Required action:
Sort through the data and copy the lines holding the word "font".

Dataset content:
* * * * * * * * *

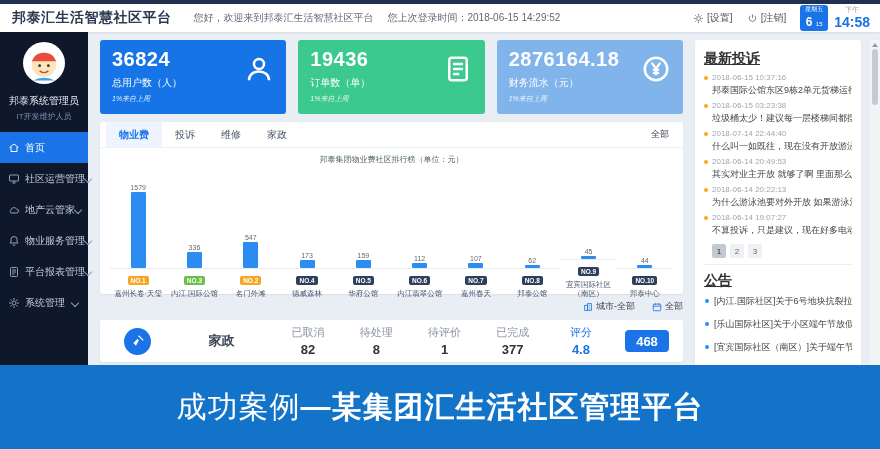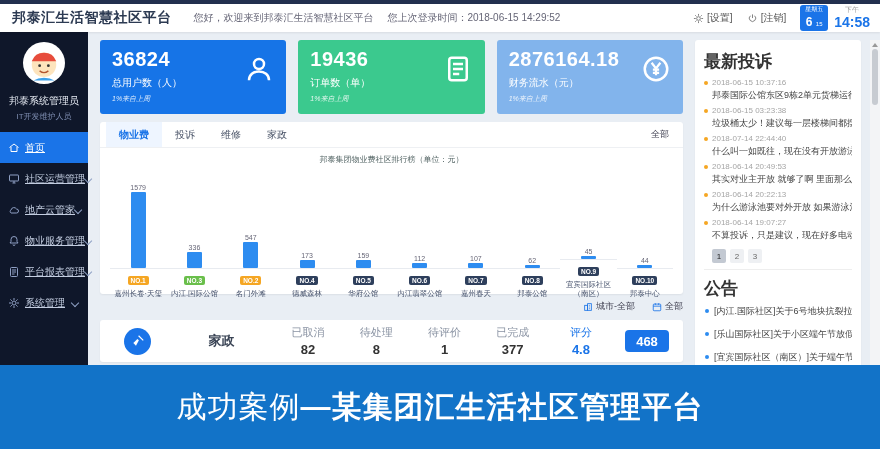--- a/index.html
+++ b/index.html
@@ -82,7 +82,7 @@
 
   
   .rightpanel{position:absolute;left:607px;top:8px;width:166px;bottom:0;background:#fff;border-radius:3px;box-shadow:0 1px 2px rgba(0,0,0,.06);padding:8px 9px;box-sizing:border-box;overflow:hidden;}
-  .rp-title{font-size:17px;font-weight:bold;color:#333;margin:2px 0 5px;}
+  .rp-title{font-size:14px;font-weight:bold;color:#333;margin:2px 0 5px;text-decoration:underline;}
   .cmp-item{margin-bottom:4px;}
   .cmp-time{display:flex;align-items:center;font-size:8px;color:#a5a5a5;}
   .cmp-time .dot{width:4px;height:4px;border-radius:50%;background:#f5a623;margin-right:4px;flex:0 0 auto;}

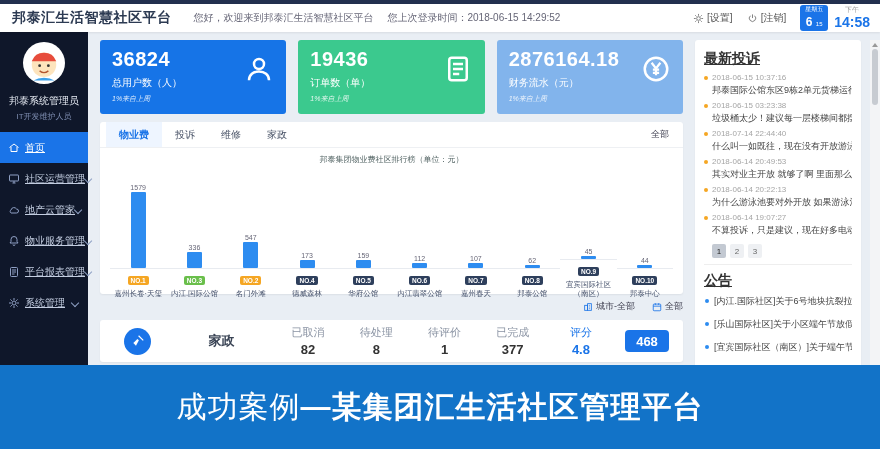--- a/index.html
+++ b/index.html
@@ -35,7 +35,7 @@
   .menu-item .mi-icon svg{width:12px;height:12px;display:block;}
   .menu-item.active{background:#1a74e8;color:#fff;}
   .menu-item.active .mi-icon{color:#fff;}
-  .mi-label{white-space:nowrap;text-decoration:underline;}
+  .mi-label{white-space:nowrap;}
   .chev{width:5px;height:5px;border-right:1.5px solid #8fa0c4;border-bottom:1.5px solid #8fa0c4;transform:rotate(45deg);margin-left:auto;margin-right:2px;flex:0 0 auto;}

* * * * * * * * *

Solution to the problem:
-  .rp-title{font-size:17px;font-weight:bold;color:#333;margin:2px 0 5px;}
+  .rp-title{font-size:14px;font-weight:bold;color:#333;margin:2px 0 5px;text-decoration:underline;}
   .cmp-time{display:flex;align-items:center;font-size:8px;color:#a5a5a5;}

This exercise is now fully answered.